**DATASET ENTRIES:**
*****
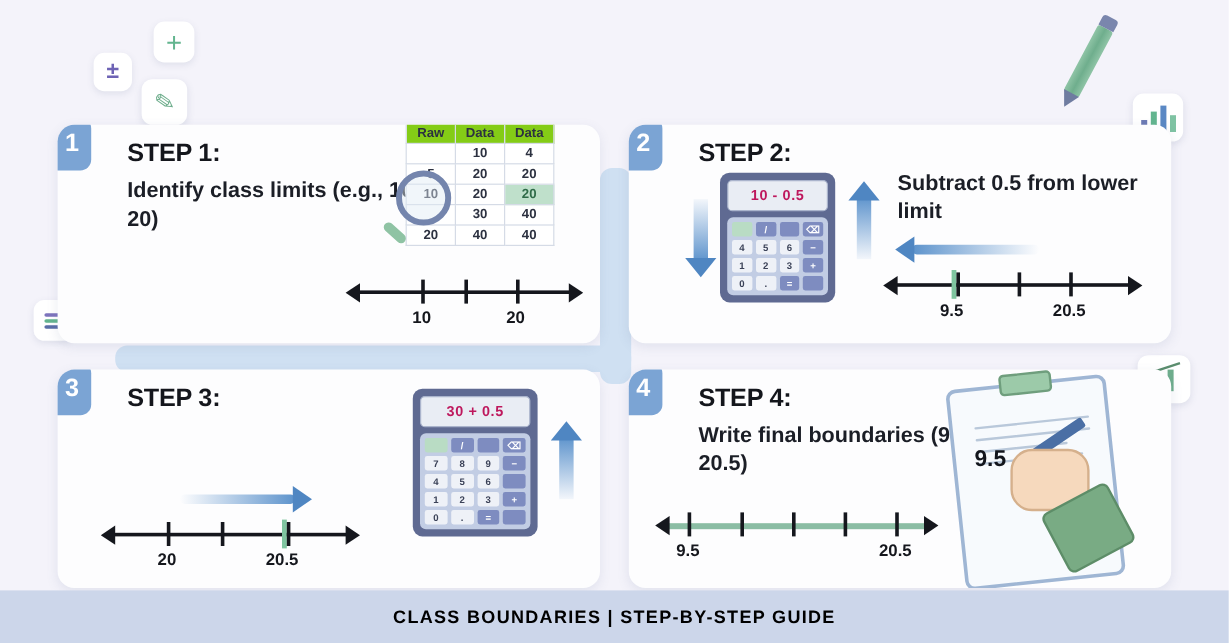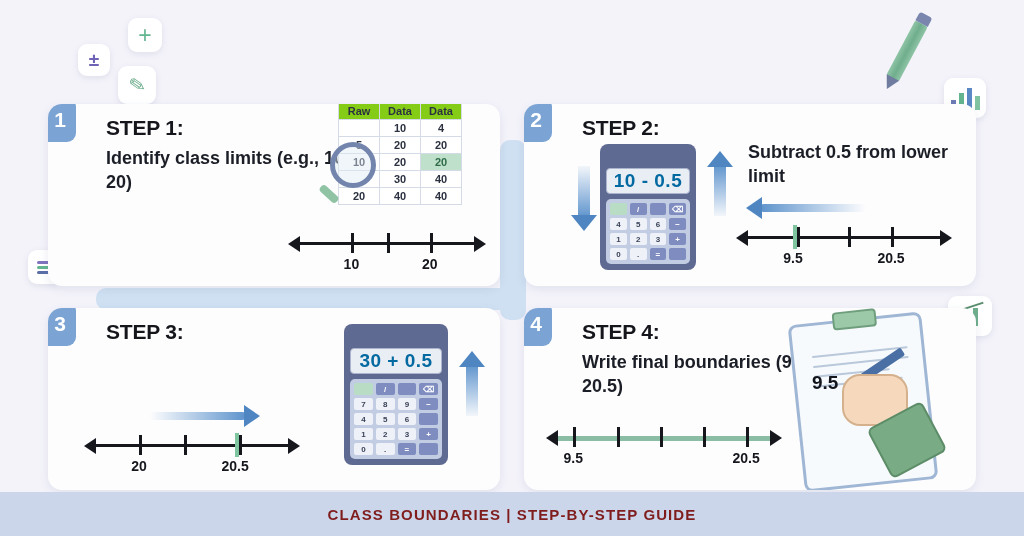"10 - 0.5" .calc-screen { color: #0369a1 -> #be185d; font-size: 19px -> 12px; margin-top: 18px -> none }
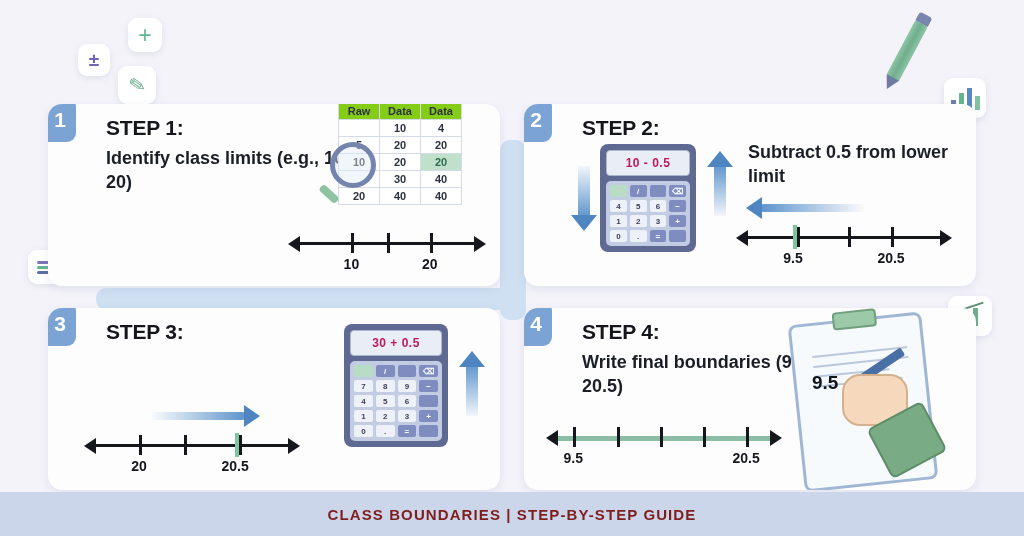"CLASS BOUNDARIES | STEP-BY-STEP GUIDE" .footer-text { color: #7f1d1d -> #000000 }
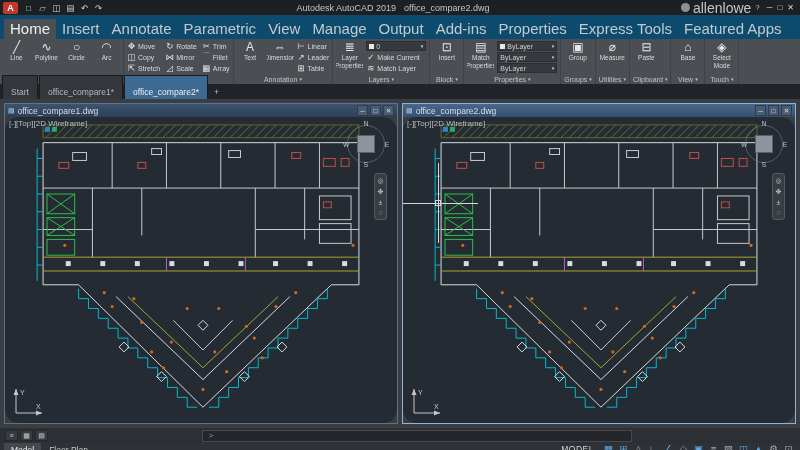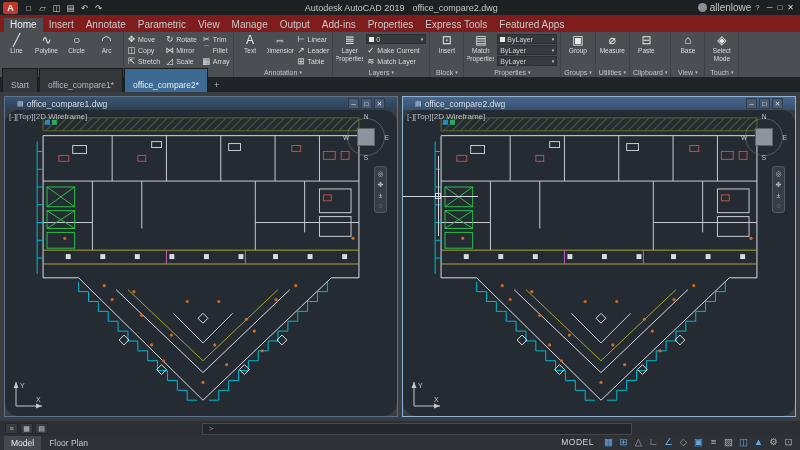"allenlowe" .user { font-size: 10px -> 14px }
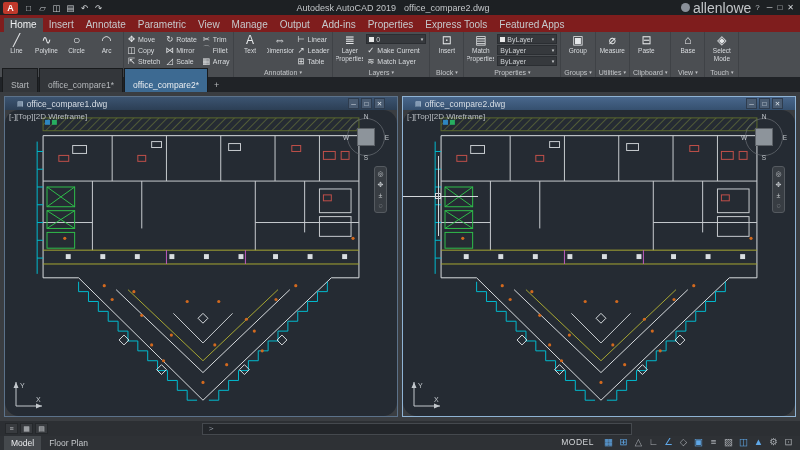"Home" .ribbon-tabs { background: #7f1d1d -> #0c4a6e; font-size: 10px -> 15px; height: 17px -> 24px }
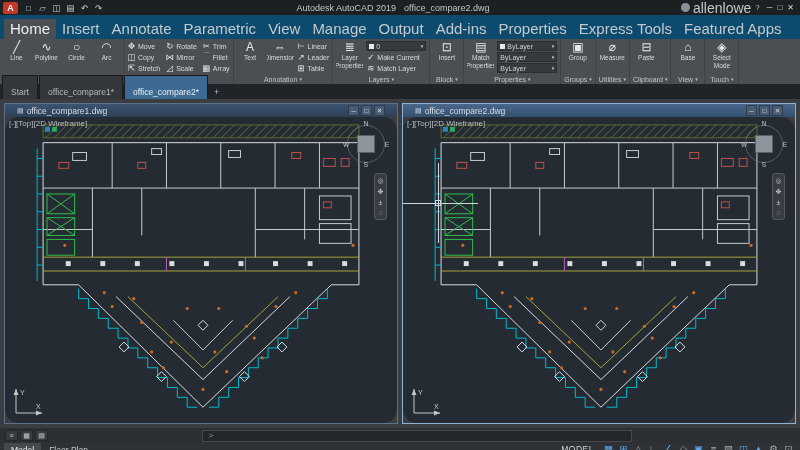"office_compare1.dwg" .vp-title { padding: 0 12px -> 0 3px }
*****
**WHAT THIS TASK INVOLVES:**
Write out again the lines from the one with "10px -> 14px" through the end of the records exactly, without any of the pictures.

**EXERCISE RESULT:**
"allenlowe" .user { font-size: 10px -> 14px }
"Home" .ribbon-tabs { background: #7f1d1d -> #0c4a6e; font-size: 10px -> 15px; height: 17px -> 24px }
"office_compare1.dwg" .vp-title { padding: 0 12px -> 0 3px }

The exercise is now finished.